Your goal -
Output each of the entries exactly, skipping every picture they contain.

Recorded information -

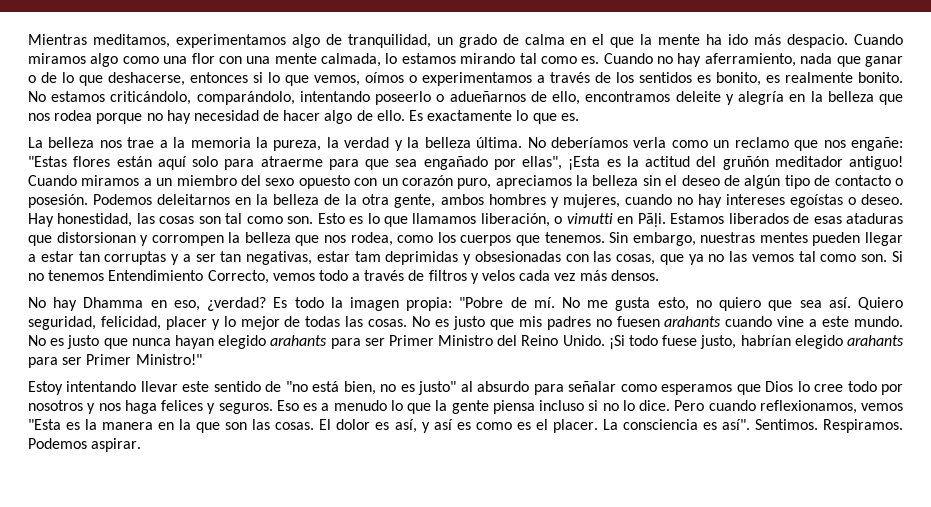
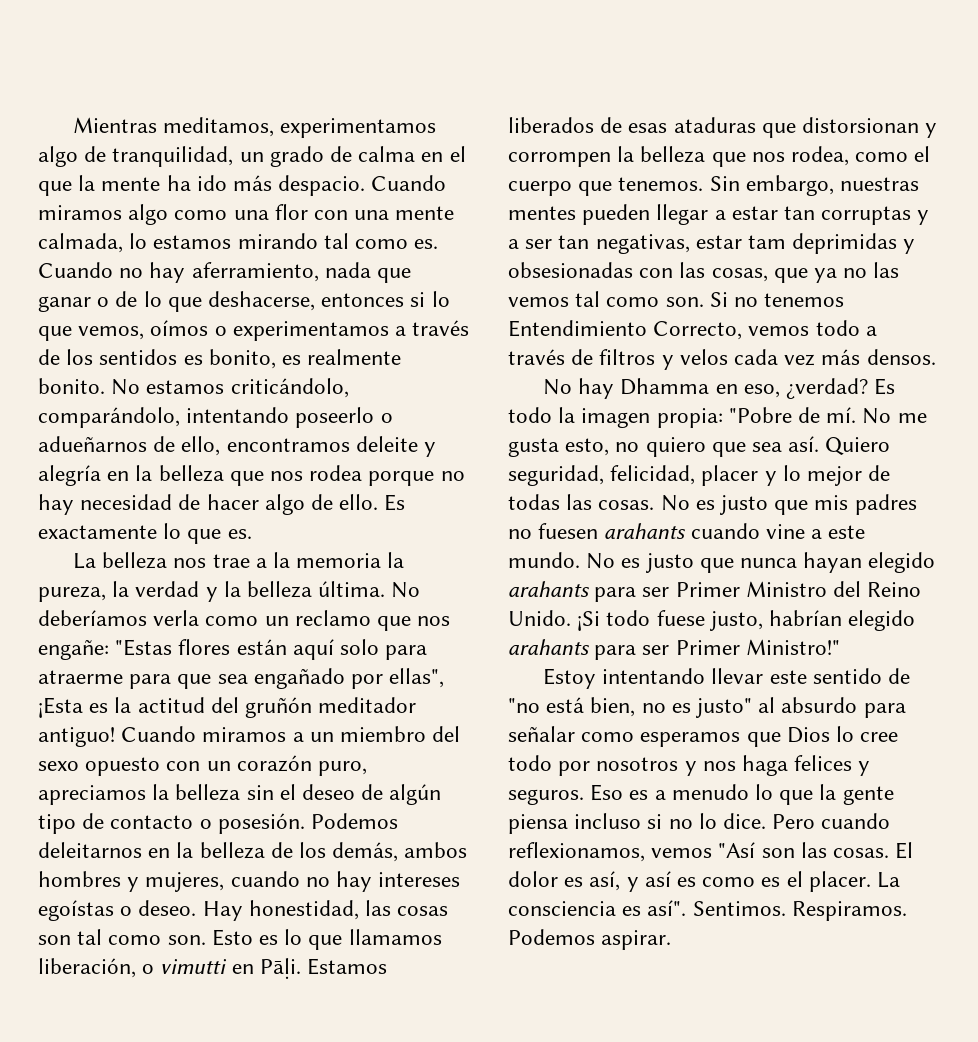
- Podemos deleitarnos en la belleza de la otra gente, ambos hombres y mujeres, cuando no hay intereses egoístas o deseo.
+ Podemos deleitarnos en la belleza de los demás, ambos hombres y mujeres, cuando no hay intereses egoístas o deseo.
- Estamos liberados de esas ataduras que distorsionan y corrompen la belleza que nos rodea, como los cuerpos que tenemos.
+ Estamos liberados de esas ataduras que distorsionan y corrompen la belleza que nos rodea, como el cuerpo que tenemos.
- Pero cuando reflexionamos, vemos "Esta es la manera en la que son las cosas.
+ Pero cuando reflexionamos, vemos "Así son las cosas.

Task output -
- Podemos deleitarnos en la belleza de la otra gente, ambos hombres y mujeres, cuando no hay intereses egoístas o deseo.
+ Podemos deleitarnos en la belleza de los demás, ambos hombres y mujeres, cuando no hay intereses egoístas o deseo.
- Estamos liberados de esas ataduras que distorsionan y corrompen la belleza que nos rodea, como los cuerpos que tenemos.
+ Estamos liberados de esas ataduras que distorsionan y corrompen la belleza que nos rodea, como el cuerpo que tenemos.
- Pero cuando reflexionamos, vemos "Esta es la manera en la que son las cosas.
+ Pero cuando reflexionamos, vemos "Así son las cosas.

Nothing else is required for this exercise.